= Information given =
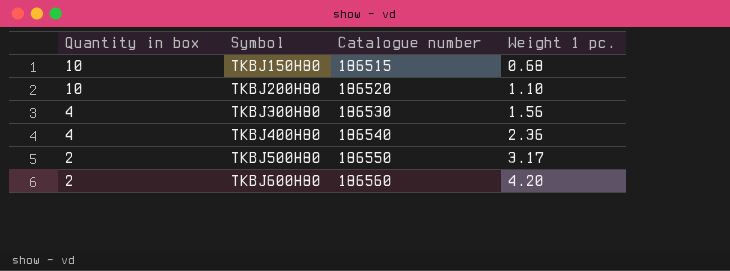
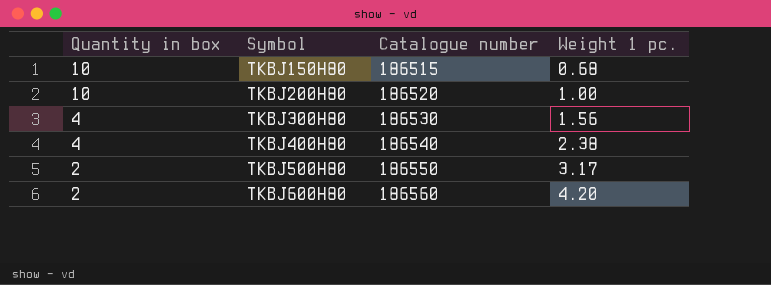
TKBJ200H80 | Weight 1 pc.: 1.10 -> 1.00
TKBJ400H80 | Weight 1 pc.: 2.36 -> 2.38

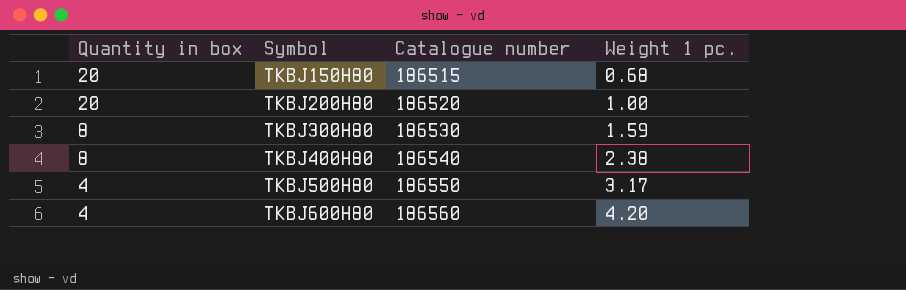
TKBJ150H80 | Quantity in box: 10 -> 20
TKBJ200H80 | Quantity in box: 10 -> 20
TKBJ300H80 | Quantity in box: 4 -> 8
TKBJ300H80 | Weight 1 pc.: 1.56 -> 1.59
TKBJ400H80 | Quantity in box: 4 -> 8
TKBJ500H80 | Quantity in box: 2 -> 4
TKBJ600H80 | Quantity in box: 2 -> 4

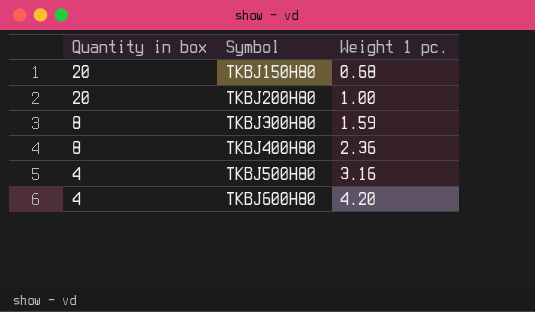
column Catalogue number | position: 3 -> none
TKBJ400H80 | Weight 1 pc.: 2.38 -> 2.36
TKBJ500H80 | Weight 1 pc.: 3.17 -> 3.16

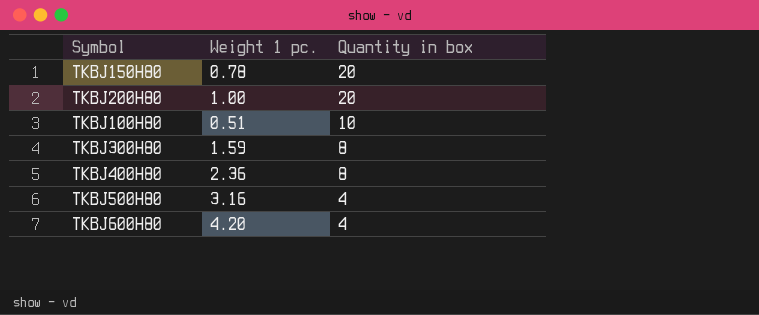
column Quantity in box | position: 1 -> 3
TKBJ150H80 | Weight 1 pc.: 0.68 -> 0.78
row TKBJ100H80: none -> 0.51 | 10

...

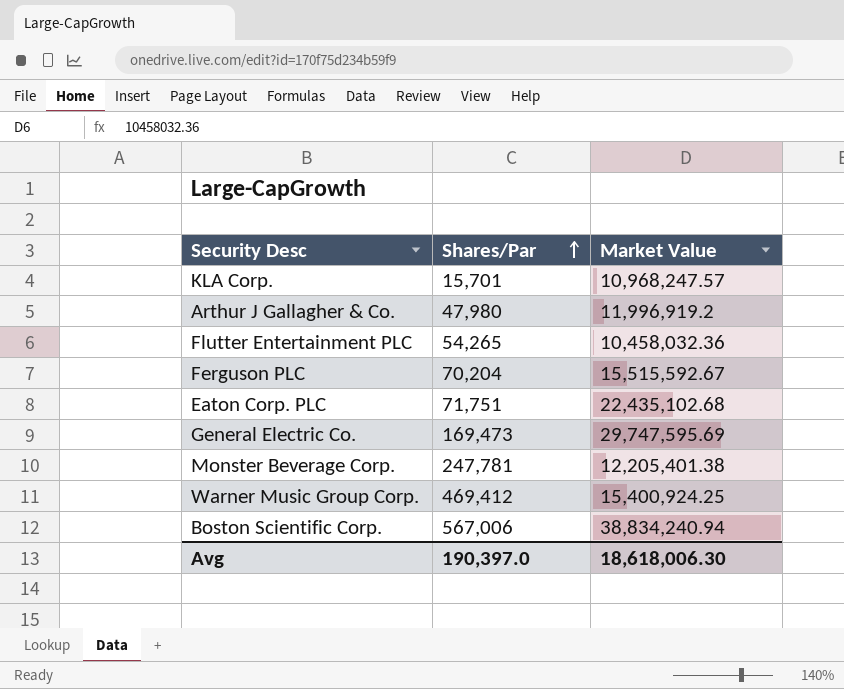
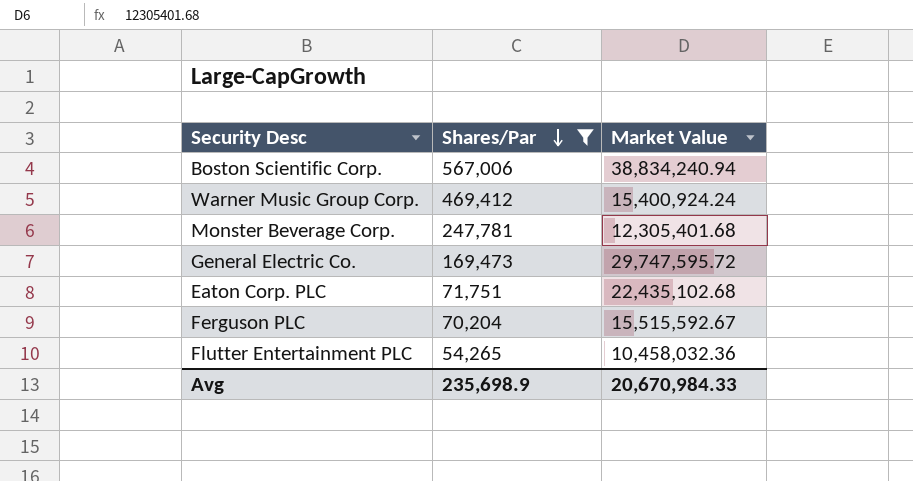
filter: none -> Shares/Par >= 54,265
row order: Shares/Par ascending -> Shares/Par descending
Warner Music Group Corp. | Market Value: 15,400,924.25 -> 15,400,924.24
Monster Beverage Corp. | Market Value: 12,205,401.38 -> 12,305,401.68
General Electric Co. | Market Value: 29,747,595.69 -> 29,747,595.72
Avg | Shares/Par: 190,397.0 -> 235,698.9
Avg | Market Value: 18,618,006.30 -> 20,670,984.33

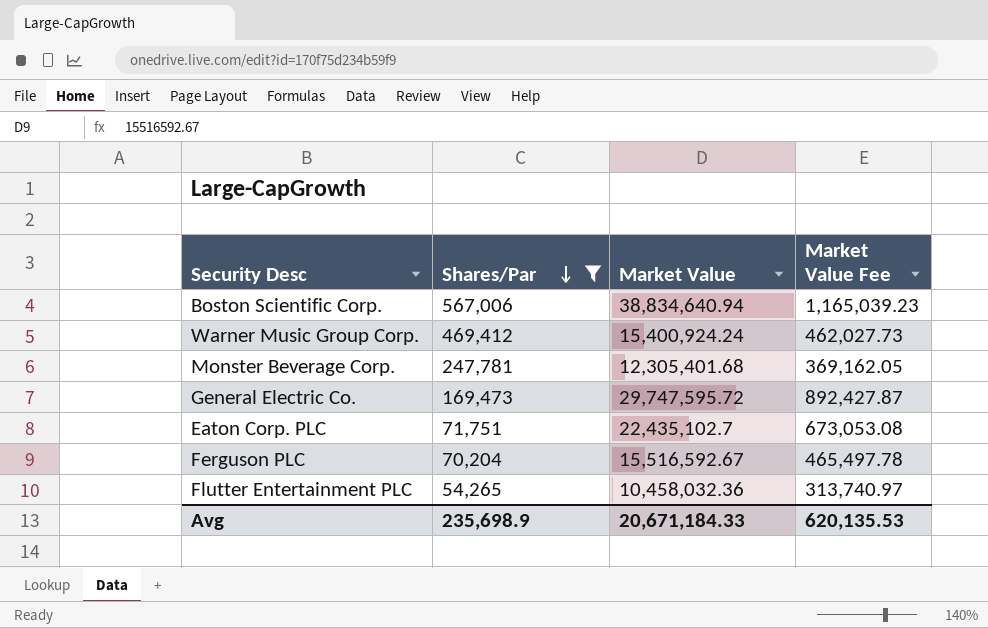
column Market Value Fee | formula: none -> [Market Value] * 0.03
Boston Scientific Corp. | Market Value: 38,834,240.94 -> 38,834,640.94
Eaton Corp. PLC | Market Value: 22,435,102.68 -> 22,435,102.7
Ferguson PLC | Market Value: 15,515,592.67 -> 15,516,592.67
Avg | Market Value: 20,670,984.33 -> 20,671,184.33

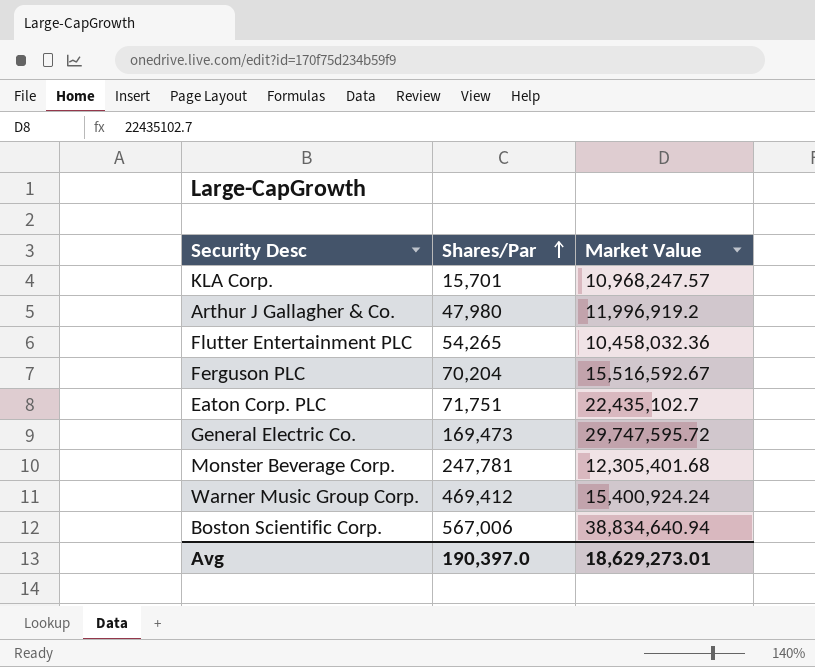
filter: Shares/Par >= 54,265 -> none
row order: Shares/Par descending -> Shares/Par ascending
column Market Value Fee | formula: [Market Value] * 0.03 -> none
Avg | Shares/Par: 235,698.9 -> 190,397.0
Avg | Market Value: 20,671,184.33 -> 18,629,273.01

= The problem =
From the data above, copy out every line with the string "descending" in it.

= Solution to the problem =
row order: Shares/Par ascending -> Shares/Par descending
row order: Shares/Par descending -> Shares/Par ascending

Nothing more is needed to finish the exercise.